In the material below, find the line containing "border-bottom: 1px solid" and the line containing "font-style: italic ->". Output those two lines and all lines between them exactly, without pictures.

*** Opening of Records for the exercise ***

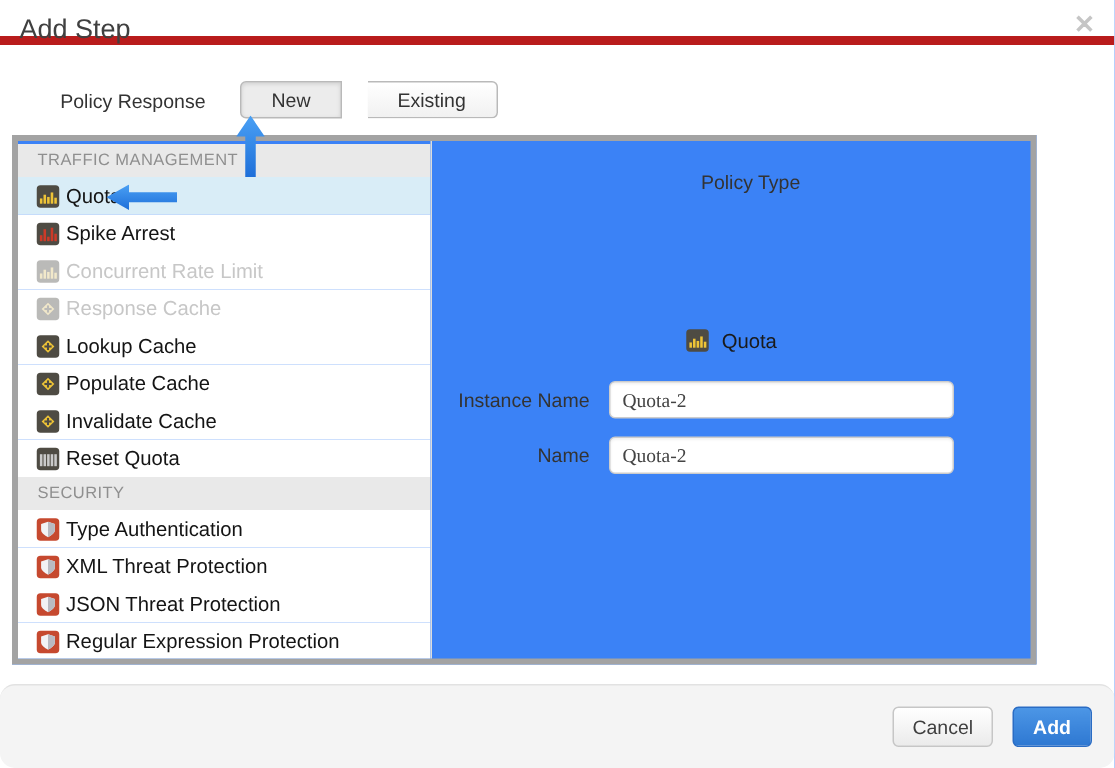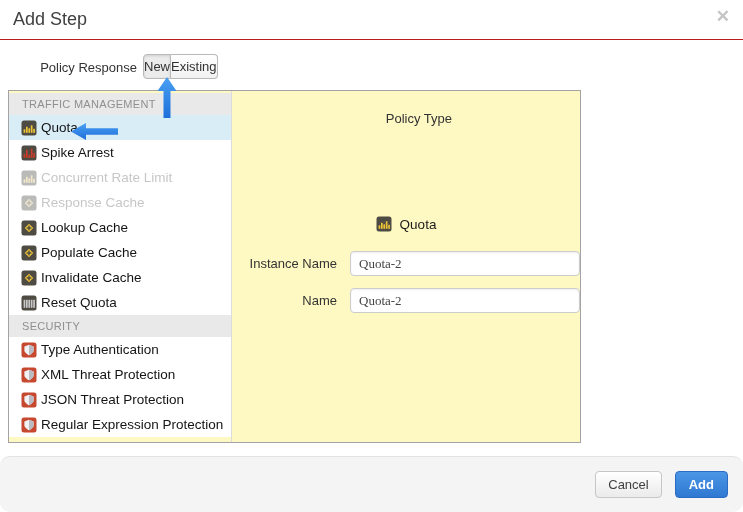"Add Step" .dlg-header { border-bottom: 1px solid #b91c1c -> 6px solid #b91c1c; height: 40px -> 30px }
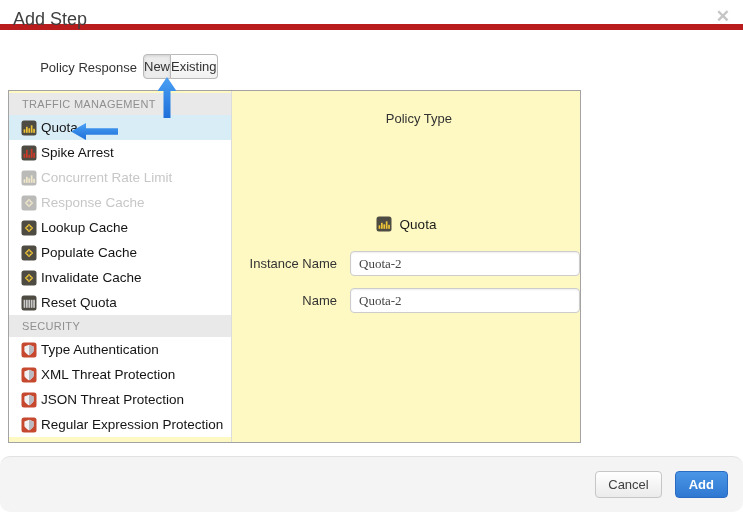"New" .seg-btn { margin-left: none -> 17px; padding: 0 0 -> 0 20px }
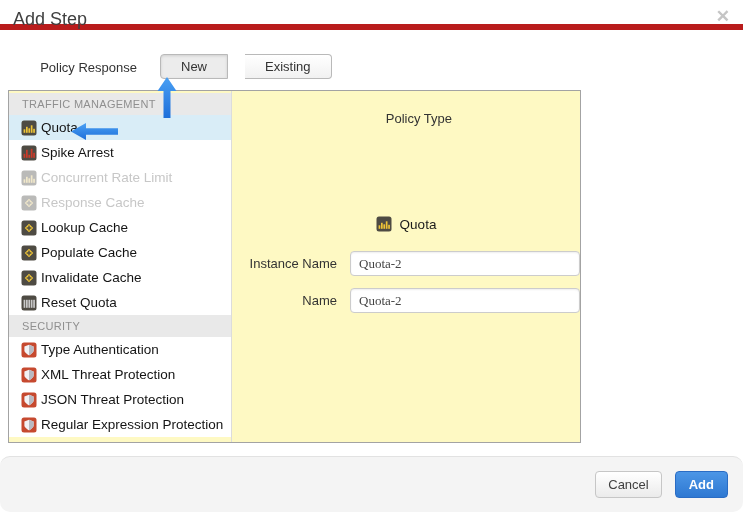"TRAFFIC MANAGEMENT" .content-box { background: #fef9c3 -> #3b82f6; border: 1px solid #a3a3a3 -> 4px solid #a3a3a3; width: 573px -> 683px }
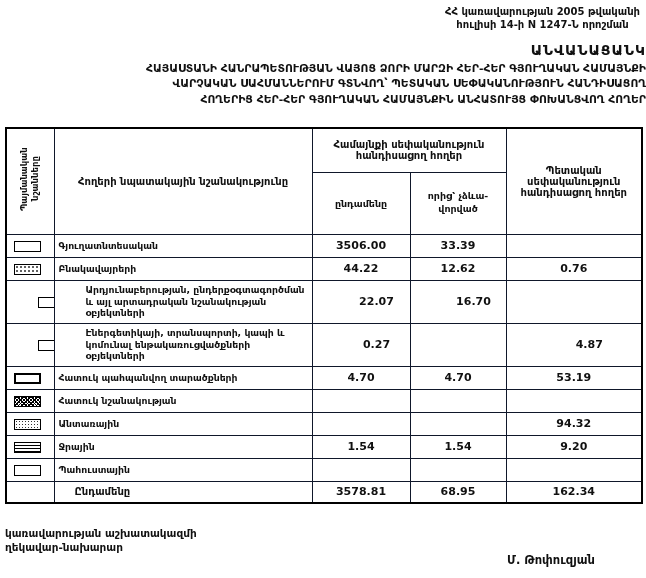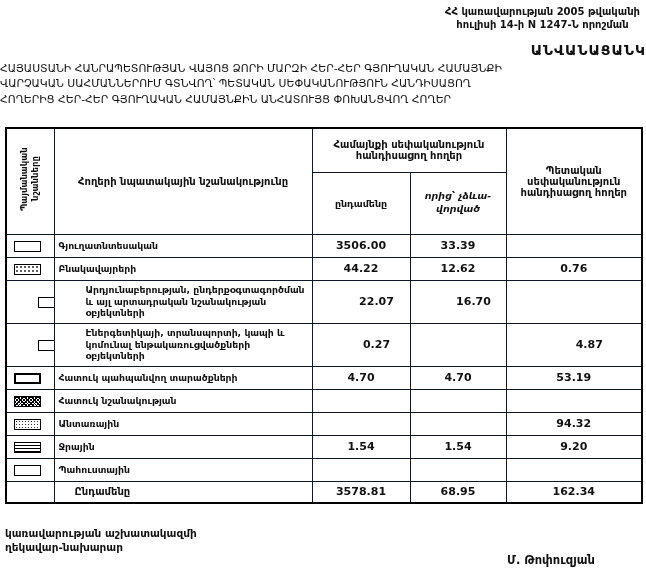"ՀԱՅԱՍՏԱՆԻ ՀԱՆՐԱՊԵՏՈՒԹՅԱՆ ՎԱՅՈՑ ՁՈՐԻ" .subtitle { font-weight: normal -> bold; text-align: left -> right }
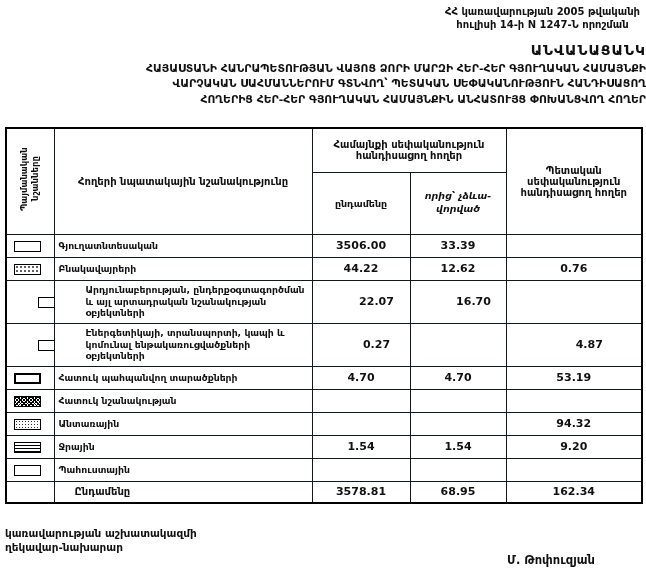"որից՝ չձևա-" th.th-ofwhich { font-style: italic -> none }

*** Close of Records for the exercise ***
*** Opening of Records for the exercise ***

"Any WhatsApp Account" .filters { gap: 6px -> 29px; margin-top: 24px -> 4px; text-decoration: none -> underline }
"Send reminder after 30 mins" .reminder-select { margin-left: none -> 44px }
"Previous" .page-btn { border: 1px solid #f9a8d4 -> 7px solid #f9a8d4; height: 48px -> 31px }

*** Close of Records for the exercise ***

● **Answer to this task**
"Add Step" .dlg-header { border-bottom: 1px solid #b91c1c -> 6px solid #b91c1c; height: 40px -> 30px }
"New" .seg-btn { margin-left: none -> 17px; padding: 0 0 -> 0 20px }
"TRAFFIC MANAGEMENT" .content-box { background: #fef9c3 -> #3b82f6; border: 1px solid #a3a3a3 -> 4px solid #a3a3a3; width: 573px -> 683px }
"ՀԱՅԱՍՏԱՆԻ ՀԱՆՐԱՊԵՏՈՒԹՅԱՆ ՎԱՅՈՑ ՁՈՐԻ" .subtitle { font-weight: normal -> bold; text-align: left -> right }
"որից՝ չձևա-" th.th-ofwhich { font-style: italic -> none }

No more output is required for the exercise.